So it could be a new infection, or it could be a wacky test result. The only way to know is to test again. If you haven't had any symptoms, I wouldn't overly worry about it, as the hsv2 IgG has a decent rate of false positives, though yours is just an equivocal, which really doesn't mean much.
Should you tell your new partner? Well, do you want this to be a relationship? I don't think there's a lot of risk here, but say this is a new infection, and you find out 8 weeks from now that it is. You've had sex with this new guy for a number of weeks, knowing it was a possibility, but didn't tell him. He might not care about the herpes part, but that you took the choice away from him. That's a trust thing, which is important to relationships.
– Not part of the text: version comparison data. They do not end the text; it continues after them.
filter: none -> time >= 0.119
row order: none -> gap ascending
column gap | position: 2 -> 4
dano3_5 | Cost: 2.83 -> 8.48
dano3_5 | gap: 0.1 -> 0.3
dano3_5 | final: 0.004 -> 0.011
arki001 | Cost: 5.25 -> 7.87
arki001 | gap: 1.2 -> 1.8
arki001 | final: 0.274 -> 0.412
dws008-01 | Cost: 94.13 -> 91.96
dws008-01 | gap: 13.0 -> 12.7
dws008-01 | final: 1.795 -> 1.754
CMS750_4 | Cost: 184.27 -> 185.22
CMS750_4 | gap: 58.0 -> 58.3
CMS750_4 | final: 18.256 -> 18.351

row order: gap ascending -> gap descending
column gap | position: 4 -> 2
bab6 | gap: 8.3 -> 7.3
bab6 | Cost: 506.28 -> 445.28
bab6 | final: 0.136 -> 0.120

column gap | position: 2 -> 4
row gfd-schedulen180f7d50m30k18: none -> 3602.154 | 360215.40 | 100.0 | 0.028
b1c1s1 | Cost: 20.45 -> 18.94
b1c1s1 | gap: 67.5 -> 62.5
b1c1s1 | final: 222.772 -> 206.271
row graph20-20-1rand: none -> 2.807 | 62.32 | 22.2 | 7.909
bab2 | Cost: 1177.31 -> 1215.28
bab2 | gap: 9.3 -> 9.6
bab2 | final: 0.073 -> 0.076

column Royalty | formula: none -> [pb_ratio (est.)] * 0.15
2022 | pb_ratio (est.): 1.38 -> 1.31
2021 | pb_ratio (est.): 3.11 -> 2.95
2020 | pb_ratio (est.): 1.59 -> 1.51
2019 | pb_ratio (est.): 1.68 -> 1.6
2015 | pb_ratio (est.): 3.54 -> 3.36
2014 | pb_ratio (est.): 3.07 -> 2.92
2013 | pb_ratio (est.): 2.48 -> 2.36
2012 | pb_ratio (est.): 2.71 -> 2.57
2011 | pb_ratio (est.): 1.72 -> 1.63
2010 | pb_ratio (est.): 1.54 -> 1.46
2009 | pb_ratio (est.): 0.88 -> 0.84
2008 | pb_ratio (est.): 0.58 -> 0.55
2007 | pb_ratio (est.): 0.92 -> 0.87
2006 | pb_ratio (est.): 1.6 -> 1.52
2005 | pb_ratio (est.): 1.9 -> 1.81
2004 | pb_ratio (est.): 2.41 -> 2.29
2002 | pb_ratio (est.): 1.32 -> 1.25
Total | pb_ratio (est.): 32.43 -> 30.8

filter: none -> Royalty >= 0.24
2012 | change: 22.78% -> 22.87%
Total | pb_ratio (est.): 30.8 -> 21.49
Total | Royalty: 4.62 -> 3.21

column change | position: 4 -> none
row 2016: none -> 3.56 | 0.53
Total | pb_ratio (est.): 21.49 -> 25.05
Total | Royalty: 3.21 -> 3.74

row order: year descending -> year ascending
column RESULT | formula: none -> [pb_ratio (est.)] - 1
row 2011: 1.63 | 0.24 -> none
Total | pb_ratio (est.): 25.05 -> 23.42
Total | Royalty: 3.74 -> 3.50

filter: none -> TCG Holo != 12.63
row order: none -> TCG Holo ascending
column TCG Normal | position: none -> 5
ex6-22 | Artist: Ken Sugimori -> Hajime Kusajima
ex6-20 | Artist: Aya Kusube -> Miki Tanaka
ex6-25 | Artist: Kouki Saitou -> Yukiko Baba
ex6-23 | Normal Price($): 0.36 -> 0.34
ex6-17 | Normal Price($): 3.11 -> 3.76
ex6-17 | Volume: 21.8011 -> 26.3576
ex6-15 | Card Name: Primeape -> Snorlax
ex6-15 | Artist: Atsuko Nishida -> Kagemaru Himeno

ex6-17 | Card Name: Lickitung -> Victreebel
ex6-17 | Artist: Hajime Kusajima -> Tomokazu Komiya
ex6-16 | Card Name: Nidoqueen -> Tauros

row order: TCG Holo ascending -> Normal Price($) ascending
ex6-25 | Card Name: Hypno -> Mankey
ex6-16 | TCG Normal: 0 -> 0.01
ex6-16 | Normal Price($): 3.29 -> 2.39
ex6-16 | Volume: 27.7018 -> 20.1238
On the flip side, we are all responsible for our own sexual health. Even though you are beating yourself up for not using condoms, you are still blaming the guy who may not have been honest with you - do you want the new guy to feel that way about you?
So my vote is honesty. I don't like the word "disclosure" - that sounds so shameful. Make it part of the STD discussion you should be having - the awesome new guy could have something you need to know about, too, right? It's a discussion you enter on equal ground.
And stop beating yourself up. It's not productive or kind. Most of us have been there, and the best you can do now is just learn from it.
If it is herpes, I swear to you it's not nearly as bad as you think it is, but we can cross that bridge if we need to.